What to produce: Write out exactly the lines below starting at the one containing "font-weight: normal ->" and ending at the one containing "background: #be185d ->". Omit every picture.

Stored data:
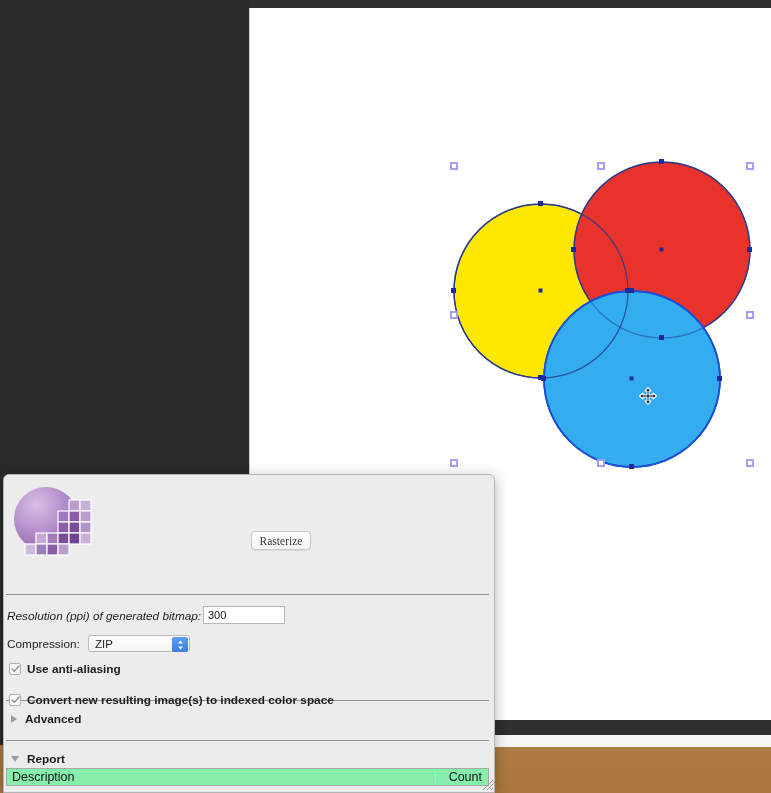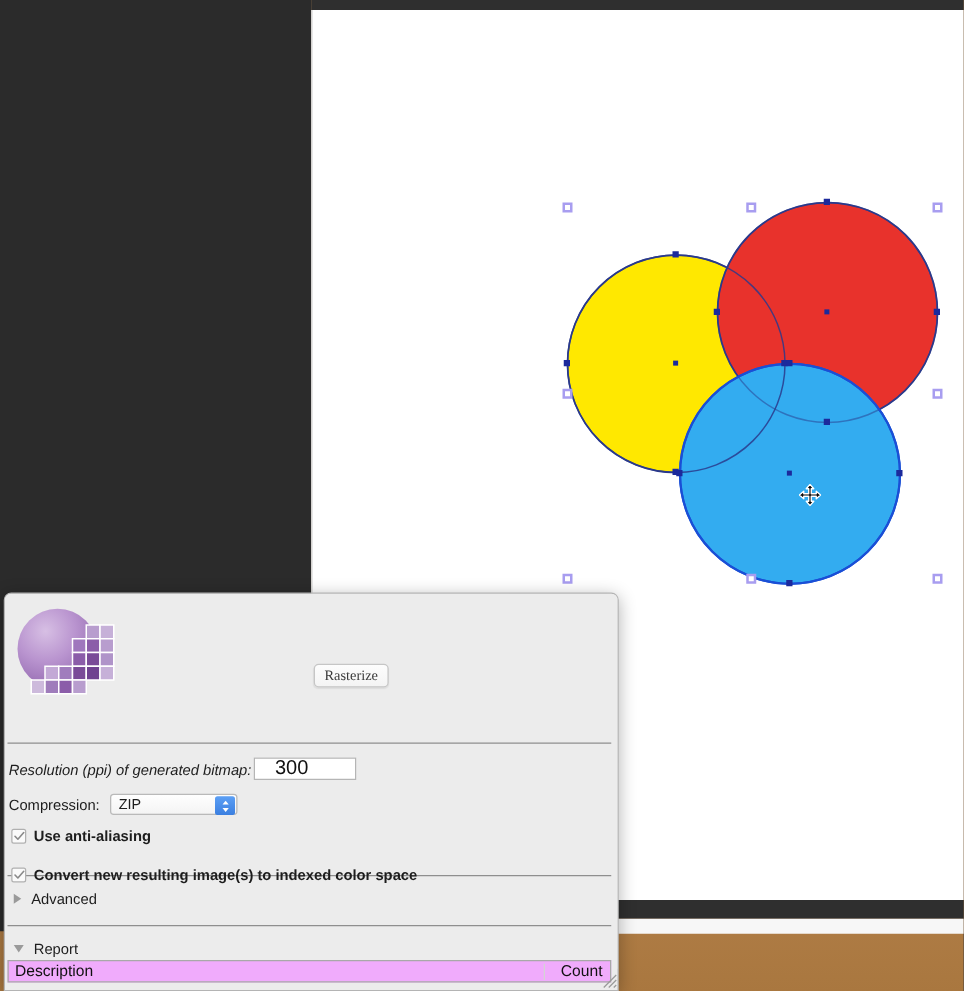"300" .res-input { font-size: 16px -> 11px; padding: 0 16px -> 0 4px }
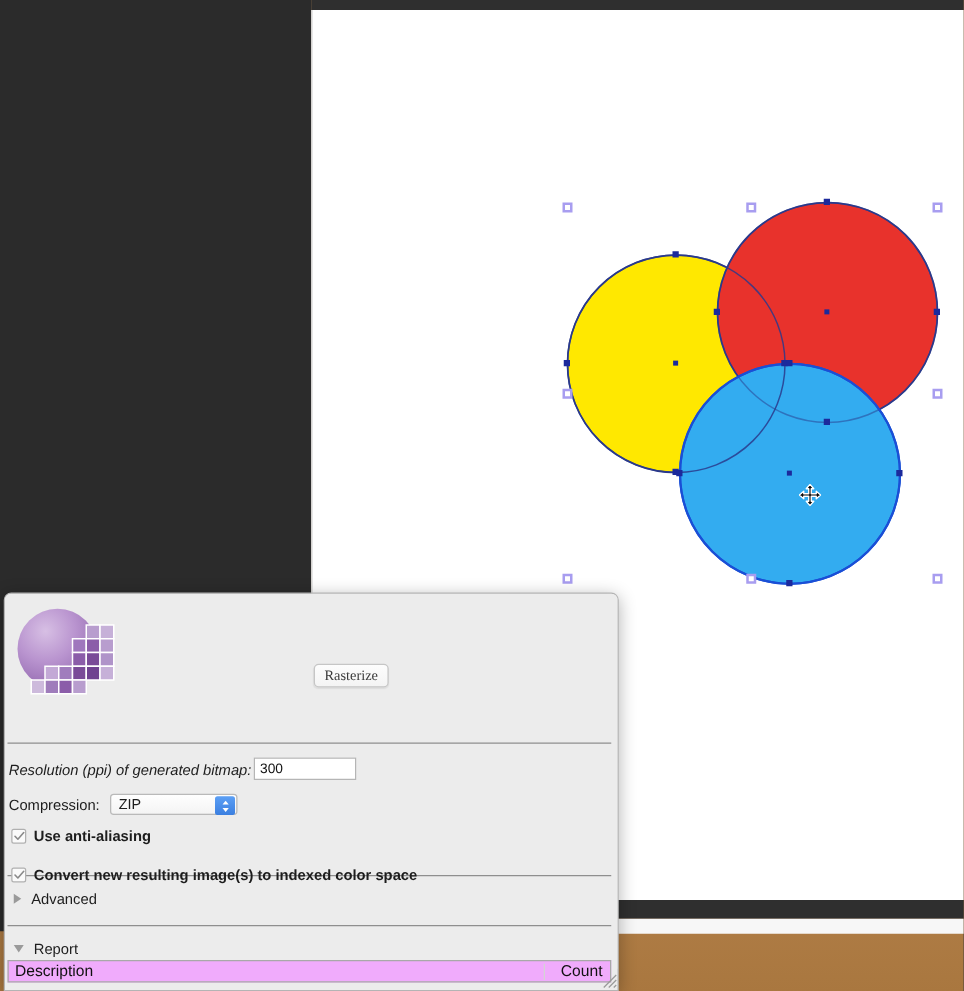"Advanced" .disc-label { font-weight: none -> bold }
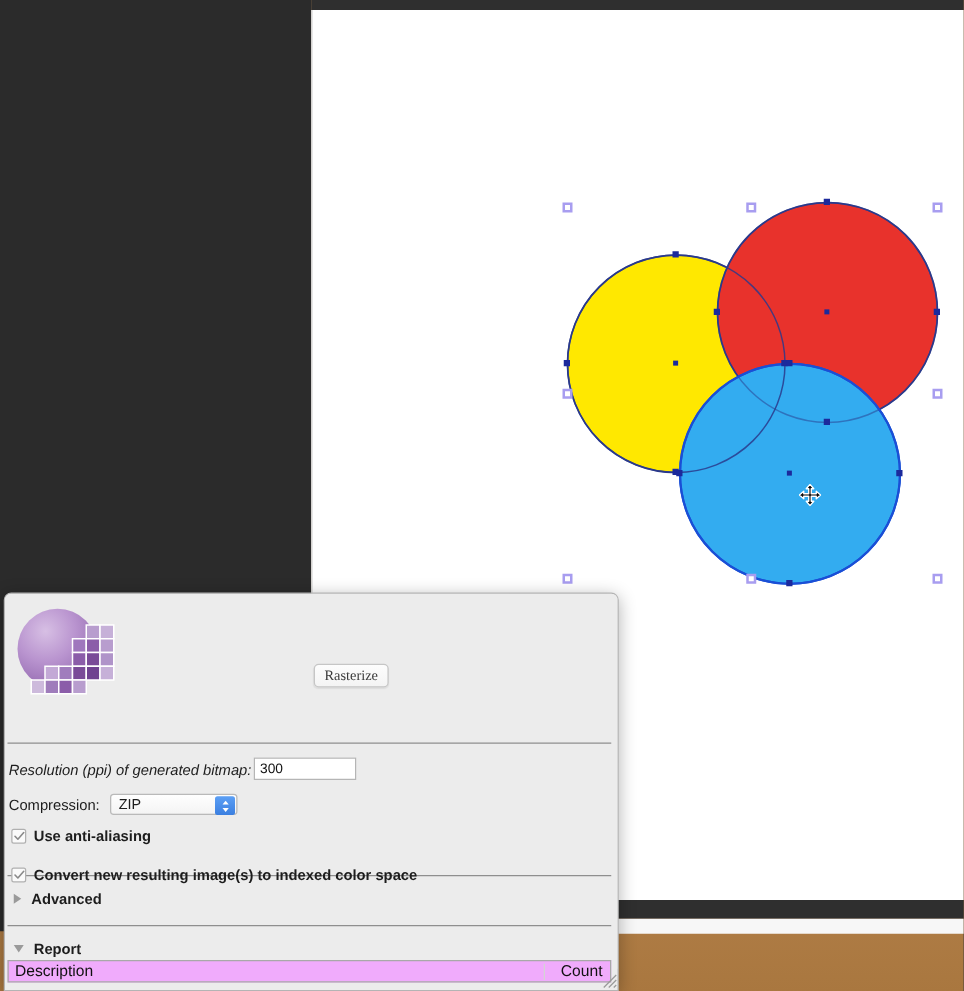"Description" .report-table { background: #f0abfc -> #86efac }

...

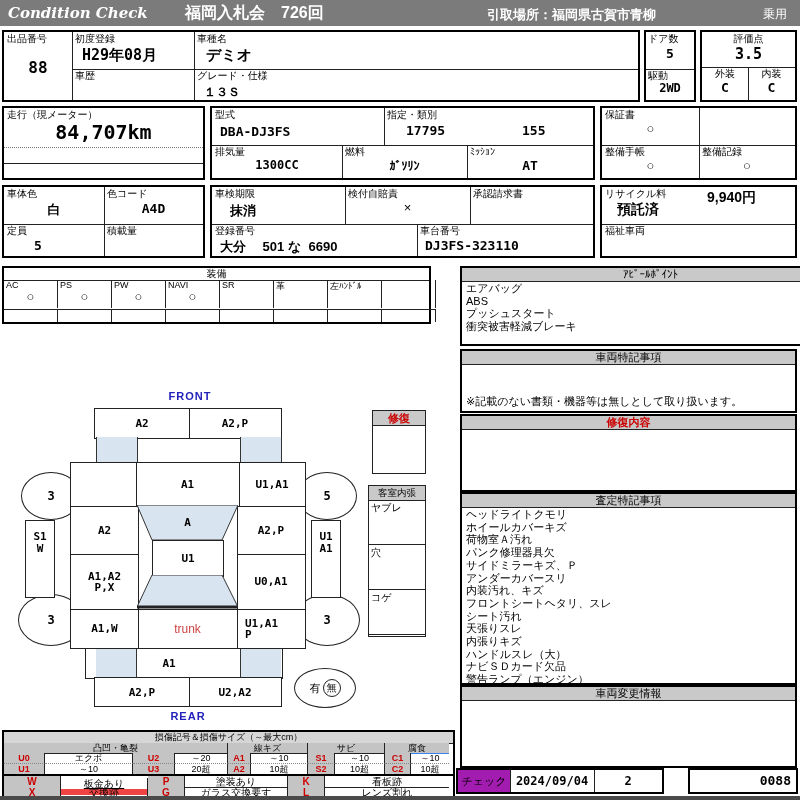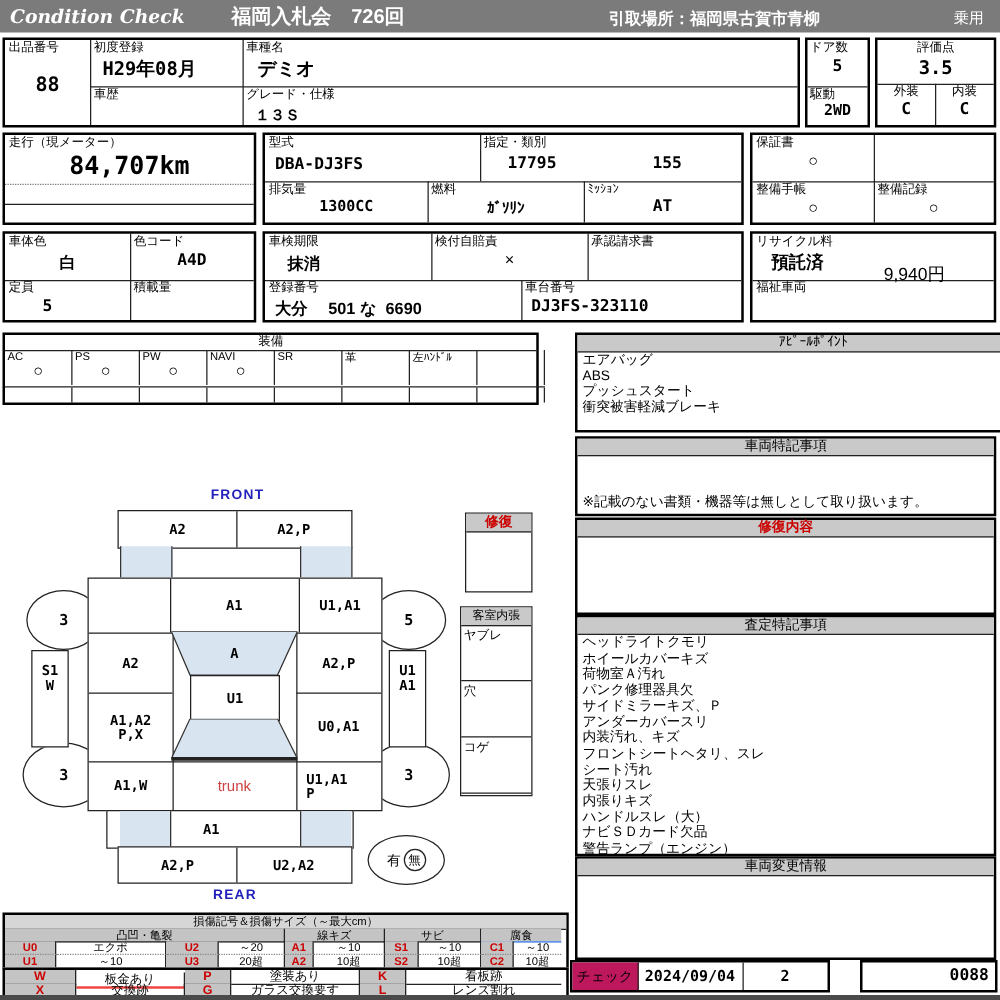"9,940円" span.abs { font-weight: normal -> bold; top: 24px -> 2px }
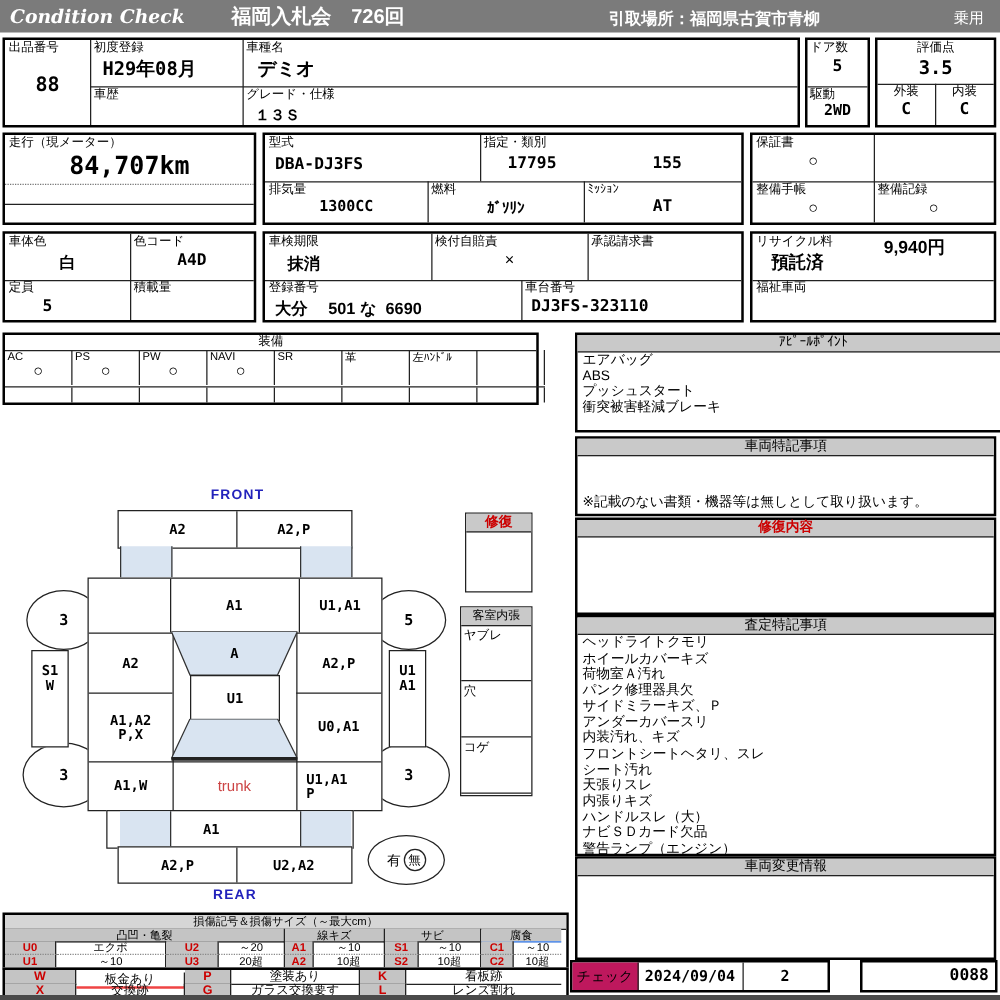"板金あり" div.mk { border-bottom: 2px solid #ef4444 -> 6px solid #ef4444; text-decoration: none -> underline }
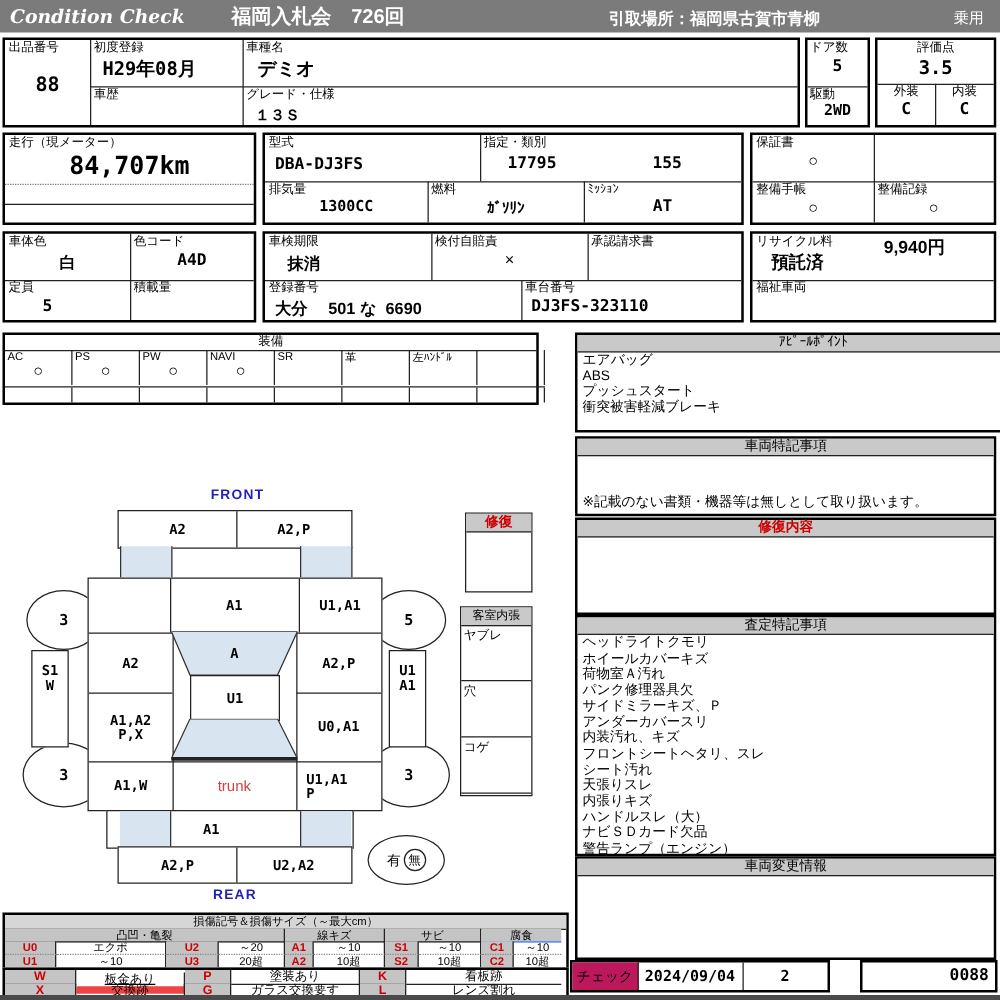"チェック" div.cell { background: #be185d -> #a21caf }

Answer for this exercise:
"9,940円" span.abs { font-weight: normal -> bold; top: 24px -> 2px }
"板金あり" div.mk { border-bottom: 2px solid #ef4444 -> 6px solid #ef4444; text-decoration: none -> underline }
"チェック" div.cell { background: #be185d -> #a21caf }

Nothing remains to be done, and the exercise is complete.